Als gevolg van de permanente overbelasting van de Raad van State hebben de Belgische wetgevers, naast en naar analogie met de Raad van State, andere administratieve rechtscolleges opgericht, telkens bevoegd voor een bepaalde materie.

Op federaal vlak is de Raad voor Vreemdelingenbetwistingen opgericht (zie www.rvv-cce.be). Hierbij kan beroep aangetekend worden tegen beslissingen van het Commissariaat-generaal voor de Vluchtelingen en de Staatlozen, tegen beslissingen van de Dienst Vreemdelingenzaken en tegen alle andere individuele beslissingen die genomen zijn met toepassing van de wet van 15 december 1980 betreffende de toegang tot het grondgebied, het verblijf, de vestiging en de verwijdering van vreemdelingen.

Op Vlaams niveau moet in de eerste plaats de Raad voor Vergunningsbetwistingen vermeld worden (zie www.dbrc.be/raad-voor-vergunningsbetwistingen). Het was eigenlijk het eerste “Vlaamse” rechtscollege. Bij de Raad kan beroep aangetekend worden tegen vergunningsbeslissingen betreffende het afleveren of weigeren van een omgevingsvergunning, valideringsbeslissingen en registratiebeslissingen.

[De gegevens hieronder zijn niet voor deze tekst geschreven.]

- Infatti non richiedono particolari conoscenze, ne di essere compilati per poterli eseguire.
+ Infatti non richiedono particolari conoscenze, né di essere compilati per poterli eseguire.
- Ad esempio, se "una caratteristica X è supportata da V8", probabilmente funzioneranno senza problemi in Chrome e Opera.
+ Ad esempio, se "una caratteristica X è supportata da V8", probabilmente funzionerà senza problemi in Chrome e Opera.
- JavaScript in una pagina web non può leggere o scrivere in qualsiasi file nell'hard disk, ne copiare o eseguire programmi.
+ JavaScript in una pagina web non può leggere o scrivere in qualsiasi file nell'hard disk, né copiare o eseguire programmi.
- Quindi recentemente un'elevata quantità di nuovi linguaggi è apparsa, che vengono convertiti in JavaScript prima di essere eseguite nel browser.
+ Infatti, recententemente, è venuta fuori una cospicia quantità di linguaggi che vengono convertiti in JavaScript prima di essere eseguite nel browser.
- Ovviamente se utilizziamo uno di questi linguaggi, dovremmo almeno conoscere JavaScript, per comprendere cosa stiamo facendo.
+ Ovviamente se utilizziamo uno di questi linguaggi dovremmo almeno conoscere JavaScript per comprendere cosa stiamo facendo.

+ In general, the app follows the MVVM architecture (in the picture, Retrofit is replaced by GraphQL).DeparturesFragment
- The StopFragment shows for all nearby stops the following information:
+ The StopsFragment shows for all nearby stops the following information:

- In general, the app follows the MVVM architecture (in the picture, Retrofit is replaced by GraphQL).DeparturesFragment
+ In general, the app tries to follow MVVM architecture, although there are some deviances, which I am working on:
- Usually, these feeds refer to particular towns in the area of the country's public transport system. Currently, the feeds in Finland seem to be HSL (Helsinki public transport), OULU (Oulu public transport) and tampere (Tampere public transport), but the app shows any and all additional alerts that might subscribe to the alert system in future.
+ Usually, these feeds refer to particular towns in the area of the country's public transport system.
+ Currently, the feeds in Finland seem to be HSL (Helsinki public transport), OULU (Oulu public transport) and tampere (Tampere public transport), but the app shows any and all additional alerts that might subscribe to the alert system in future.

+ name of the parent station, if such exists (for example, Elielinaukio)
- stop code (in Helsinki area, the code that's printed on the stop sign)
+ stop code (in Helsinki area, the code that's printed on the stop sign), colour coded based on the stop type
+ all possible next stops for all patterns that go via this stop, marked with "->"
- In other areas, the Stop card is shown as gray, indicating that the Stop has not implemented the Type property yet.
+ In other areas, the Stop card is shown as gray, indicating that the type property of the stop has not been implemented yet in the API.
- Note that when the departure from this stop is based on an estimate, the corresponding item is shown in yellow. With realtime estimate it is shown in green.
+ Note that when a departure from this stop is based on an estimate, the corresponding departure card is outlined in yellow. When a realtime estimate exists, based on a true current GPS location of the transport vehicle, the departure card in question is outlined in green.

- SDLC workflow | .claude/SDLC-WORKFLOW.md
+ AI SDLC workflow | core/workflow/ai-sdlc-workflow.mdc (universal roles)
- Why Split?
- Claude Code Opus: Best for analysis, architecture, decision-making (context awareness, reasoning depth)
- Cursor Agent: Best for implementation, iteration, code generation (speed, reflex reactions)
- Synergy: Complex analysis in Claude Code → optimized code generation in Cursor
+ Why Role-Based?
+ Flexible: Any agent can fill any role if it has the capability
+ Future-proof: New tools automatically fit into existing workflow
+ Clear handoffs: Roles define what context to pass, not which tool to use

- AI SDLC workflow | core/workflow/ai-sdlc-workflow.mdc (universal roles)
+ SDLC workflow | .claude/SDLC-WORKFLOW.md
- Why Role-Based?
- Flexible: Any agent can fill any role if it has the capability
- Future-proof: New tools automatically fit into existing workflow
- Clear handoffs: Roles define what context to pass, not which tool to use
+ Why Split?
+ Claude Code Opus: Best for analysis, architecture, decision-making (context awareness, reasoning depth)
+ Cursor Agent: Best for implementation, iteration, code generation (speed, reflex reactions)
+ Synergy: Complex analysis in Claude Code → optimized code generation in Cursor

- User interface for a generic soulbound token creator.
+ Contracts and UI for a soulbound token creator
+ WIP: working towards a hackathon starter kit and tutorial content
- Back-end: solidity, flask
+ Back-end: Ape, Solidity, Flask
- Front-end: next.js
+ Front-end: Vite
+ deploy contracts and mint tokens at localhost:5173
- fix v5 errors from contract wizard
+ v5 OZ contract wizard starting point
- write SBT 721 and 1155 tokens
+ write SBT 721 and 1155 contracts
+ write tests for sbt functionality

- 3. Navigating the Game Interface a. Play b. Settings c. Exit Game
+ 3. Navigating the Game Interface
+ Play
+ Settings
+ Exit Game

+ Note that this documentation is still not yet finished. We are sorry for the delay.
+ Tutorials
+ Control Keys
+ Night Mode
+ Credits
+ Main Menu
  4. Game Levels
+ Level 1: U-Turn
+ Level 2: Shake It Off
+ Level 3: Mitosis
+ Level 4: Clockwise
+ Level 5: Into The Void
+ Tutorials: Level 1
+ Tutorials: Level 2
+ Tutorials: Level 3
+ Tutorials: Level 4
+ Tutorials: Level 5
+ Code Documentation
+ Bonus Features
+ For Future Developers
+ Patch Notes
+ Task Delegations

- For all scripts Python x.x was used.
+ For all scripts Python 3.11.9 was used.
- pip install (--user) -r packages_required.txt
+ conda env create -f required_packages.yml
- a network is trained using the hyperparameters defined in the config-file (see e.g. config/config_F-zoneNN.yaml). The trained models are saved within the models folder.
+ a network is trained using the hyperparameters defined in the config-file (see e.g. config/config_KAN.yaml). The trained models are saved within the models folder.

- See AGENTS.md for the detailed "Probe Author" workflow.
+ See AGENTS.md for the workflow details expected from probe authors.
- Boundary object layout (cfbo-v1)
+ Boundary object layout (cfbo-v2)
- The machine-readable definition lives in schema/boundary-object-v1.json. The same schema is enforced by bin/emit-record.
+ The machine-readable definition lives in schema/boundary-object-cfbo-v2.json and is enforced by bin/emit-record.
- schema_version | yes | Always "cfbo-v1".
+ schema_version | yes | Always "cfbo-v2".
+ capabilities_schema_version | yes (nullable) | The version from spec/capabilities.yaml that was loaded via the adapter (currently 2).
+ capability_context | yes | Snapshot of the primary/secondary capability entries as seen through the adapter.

Voor beroepen tegen beslissingen van de afdeling Milieuhandhaving, Milieuschade en Crisisbeheer bij het Departement Leefmilieu, Natuur en Energie van het Vlaamse Gewest, waarbij een bestuurlijke boete wordt opgelegd, kan beroep worden ingesteld bij een ander Vlaams rechtscollege, het Handhavingscollege (zie www.dbrc.be/handhavingscollege).

De Raad voor Vergunningsbetwistingen, het Handhavingscollege en de Raad voor Verkiezingsbetwistingen zijn samen ondergebracht in de Dienst van de Vlaamse Bestuursrechtscolleges (DBRC), die moet zorgen voor formele stroomlijning, efficiëntie en gemeenschappelijke rechtspositieregeling.

Voor de studerende jeugd in Vlaanderen is de Raad voor betwistingen inzake studievoortgangsbeslissingen van belang (http://onderwijs.vlaanderen.be/nl/raad). Dit Vlaams administratief rechtscollege oordeelt over beroepen tegen beslissingen van universiteiten en hogescholen.

Ook naast de instellingen opgericht ter ontlasting van de Raad van State zijn er nog andere administratieve rechtscolleges, met eigen bevoegdheden. Zo is er de Belgische Mededingingsautoriteit (www.bma-abc.be), die als administratief rechtscollege beslissingen neemt over interne mededingingsconflicten. Voor startende ondernemers is de Vestigingsraad van belang, voor sommige slachtoffers de Commissie voor hulp aan slachtoffers van opzettelijke gewelddaden. Ook de provinciale deputaties zijn in een aantal materies bevoegd.